Was right on the entries but never got full targets. As posted yesterday

" There are no new longs for me in 51.80 to 54 area till API report and DOE report. Longs ONLY on pullbacks. CL will have to attack 52.45 etc without me." I keep geeting FLUSH UPS into potential resistance, so ONLY shorts. When i see a FLUSH DOWN to the down side, will look for longs.

There was a long off ORL at NY open around 9.25 am but i was not at my desk. By the time i got back at my desk around 10.15 am, i had to wait for a pullback for longs or short into highs. Flush down or pullbacks never came to try longs, so i was stuck to find opportunities from the short side.
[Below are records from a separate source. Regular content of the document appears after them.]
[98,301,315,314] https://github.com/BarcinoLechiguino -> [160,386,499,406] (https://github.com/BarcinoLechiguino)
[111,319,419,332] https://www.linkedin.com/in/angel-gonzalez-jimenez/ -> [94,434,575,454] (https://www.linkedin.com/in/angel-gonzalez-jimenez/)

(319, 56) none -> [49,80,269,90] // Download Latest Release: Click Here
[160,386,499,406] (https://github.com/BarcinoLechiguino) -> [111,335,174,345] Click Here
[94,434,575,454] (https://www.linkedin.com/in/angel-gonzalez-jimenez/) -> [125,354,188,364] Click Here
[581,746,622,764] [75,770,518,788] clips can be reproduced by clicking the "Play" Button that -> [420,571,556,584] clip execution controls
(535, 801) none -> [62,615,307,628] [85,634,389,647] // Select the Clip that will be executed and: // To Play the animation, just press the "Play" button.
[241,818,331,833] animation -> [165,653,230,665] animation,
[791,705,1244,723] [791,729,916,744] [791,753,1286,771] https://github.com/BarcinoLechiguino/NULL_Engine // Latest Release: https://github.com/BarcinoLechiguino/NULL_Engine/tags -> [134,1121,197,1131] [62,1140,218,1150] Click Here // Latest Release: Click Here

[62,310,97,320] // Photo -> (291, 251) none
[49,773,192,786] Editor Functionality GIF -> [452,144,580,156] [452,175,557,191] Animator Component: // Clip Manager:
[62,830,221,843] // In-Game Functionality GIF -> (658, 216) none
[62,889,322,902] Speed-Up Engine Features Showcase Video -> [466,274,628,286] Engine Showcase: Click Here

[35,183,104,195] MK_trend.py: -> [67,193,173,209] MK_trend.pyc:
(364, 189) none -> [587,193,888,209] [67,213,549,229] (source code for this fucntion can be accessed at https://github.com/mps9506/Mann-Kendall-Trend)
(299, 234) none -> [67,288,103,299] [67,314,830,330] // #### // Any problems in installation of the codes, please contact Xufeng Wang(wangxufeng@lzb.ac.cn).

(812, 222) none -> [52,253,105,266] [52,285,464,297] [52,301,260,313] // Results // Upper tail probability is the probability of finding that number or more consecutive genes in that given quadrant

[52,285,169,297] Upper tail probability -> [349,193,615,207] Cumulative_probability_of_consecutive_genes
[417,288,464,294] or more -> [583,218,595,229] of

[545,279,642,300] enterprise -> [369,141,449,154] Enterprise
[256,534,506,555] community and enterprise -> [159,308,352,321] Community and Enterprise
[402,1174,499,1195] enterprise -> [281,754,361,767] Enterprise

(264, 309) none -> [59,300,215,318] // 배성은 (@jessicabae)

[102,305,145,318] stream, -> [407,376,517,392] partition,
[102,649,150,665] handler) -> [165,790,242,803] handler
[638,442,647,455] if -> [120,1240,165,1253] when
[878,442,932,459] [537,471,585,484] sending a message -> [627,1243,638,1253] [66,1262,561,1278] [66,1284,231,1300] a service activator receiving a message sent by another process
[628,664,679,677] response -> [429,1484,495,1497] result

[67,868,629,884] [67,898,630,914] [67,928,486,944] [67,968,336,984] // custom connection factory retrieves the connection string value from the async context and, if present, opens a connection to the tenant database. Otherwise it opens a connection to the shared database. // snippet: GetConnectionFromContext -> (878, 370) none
CL up 10% in 2 days and as usual people start looking for breakouts at highs like 53.50, 54 etc. In my experience traders who trade breakout of a level on first test, get SURPRISED all the time. Above 53.60, 54 etc.. after a 10% move in 2 days- breakout is highly unlikely on first test unless some MACRO news is in the air.

RULE= No new longs during RTH after 100+ ticks move to the upside. No new shorts after 100+ ticks move to the down side. It's a 2 sided market and by the time indicators start flashing shorts or longs- it's too late. EXample, On my short from 53.76- everything was pointing to buy , buy. When price hit 53- sell, sell (lol). CL touched 52.90 and back upto 54.13 cleaning out stops.



My posts are not meant to give financial advice neither do they imply that my method is special. "THIS IS WHAT I COULD BE IF I HAD A TOTALLY CARE FREE STATE OF MIND DURING TRADING" Mark Douglas.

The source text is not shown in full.